* Work task: Find the line containing "reference: CC-32416 -> CC-32146" in the listing below. Repeat it exactly, along with each following line up to and including the one containing "total: 118.46 -> 172.73".

Start of Material provided

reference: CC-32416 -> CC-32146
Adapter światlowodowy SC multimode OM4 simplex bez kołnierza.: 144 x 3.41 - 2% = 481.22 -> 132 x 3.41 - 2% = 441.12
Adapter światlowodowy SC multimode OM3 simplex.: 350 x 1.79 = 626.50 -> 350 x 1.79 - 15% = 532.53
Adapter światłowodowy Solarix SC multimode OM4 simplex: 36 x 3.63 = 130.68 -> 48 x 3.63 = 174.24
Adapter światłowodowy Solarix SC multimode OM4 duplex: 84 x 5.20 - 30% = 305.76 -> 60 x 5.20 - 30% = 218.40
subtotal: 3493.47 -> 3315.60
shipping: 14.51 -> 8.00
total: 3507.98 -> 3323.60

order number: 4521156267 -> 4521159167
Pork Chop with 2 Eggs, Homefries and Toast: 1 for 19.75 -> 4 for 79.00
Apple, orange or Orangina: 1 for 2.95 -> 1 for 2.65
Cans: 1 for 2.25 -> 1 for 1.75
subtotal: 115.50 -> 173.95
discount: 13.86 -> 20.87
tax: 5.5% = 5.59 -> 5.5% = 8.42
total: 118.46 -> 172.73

End of Material provided
Start of Material provided

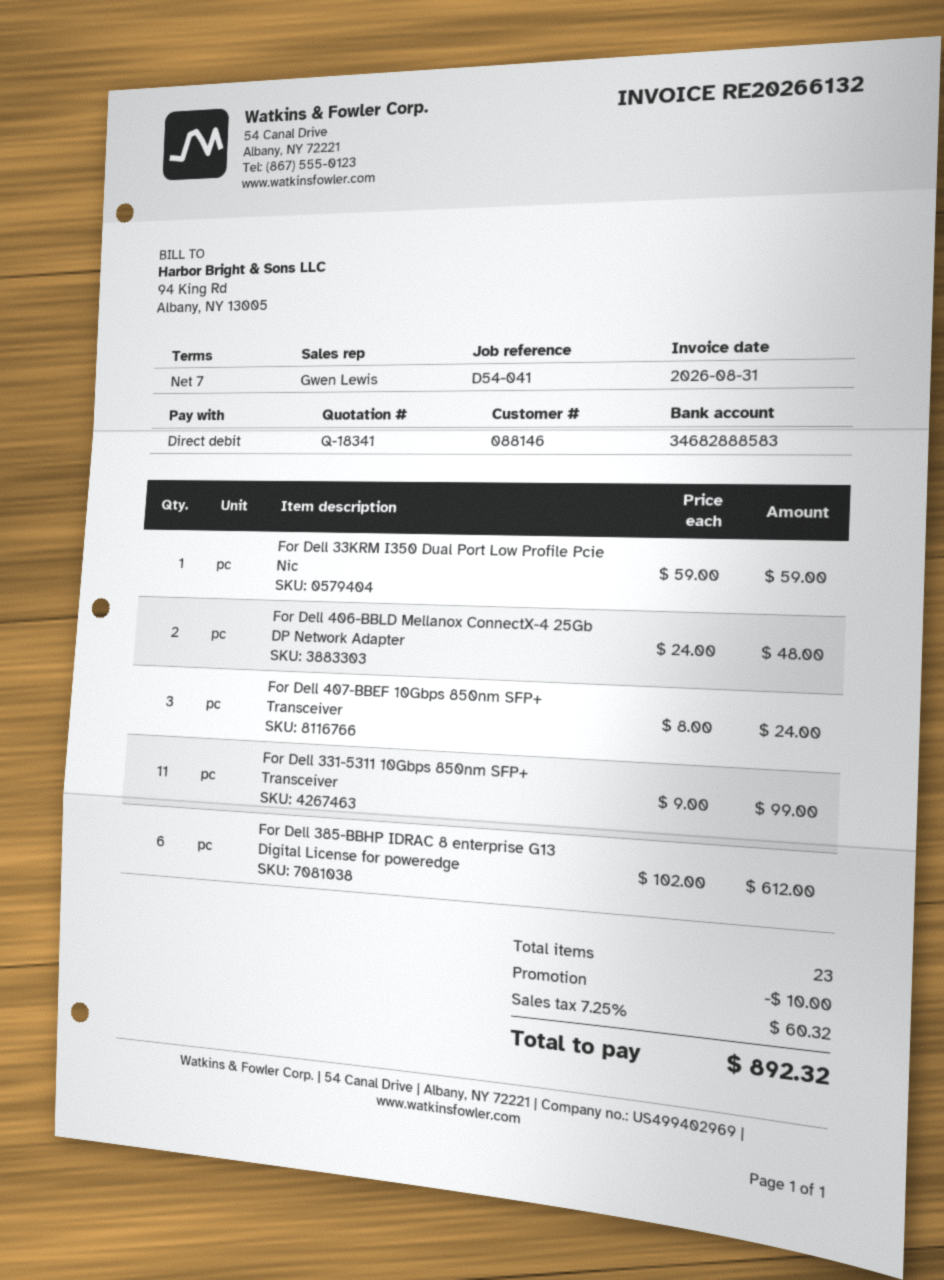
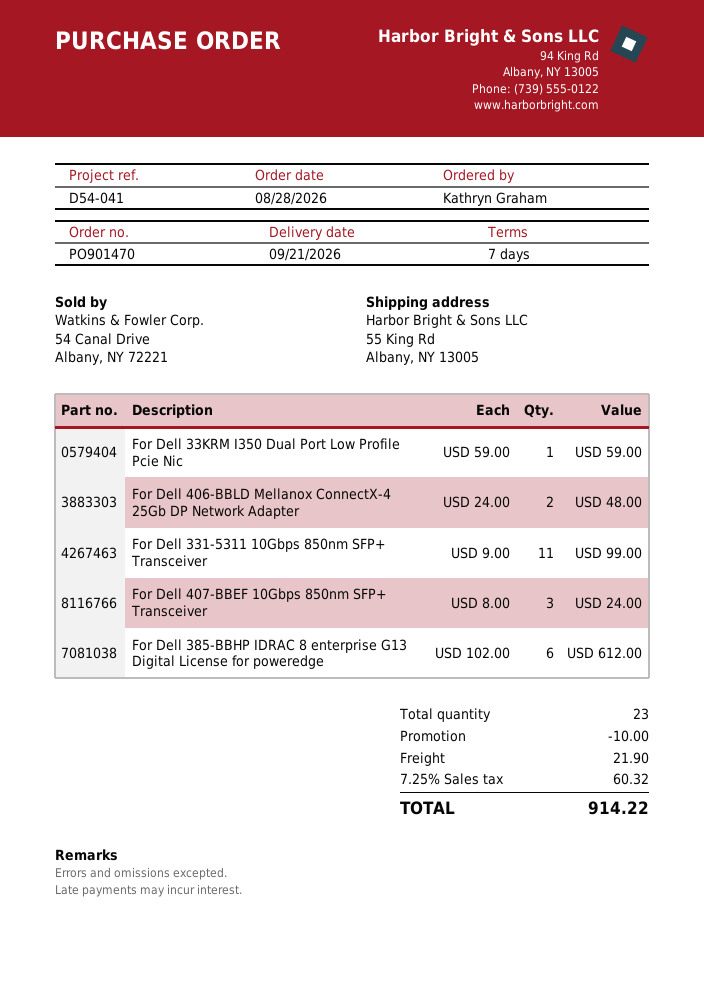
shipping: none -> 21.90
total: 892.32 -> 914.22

End of Material provided

* Expected answer:
reference: CC-32416 -> CC-32146
Adapter światlowodowy SC multimode OM4 simplex bez kołnierza.: 144 x 3.41 - 2% = 481.22 -> 132 x 3.41 - 2% = 441.12
Adapter światlowodowy SC multimode OM3 simplex.: 350 x 1.79 = 626.50 -> 350 x 1.79 - 15% = 532.53
Adapter światłowodowy Solarix SC multimode OM4 simplex: 36 x 3.63 = 130.68 -> 48 x 3.63 = 174.24
Adapter światłowodowy Solarix SC multimode OM4 duplex: 84 x 5.20 - 30% = 305.76 -> 60 x 5.20 - 30% = 218.40
subtotal: 3493.47 -> 3315.60
shipping: 14.51 -> 8.00
total: 3507.98 -> 3323.60

order number: 4521156267 -> 4521159167
Pork Chop with 2 Eggs, Homefries and Toast: 1 for 19.75 -> 4 for 79.00
Apple, orange or Orangina: 1 for 2.95 -> 1 for 2.65
Cans: 1 for 2.25 -> 1 for 1.75
subtotal: 115.50 -> 173.95
discount: 13.86 -> 20.87
tax: 5.5% = 5.59 -> 5.5% = 8.42
total: 118.46 -> 172.73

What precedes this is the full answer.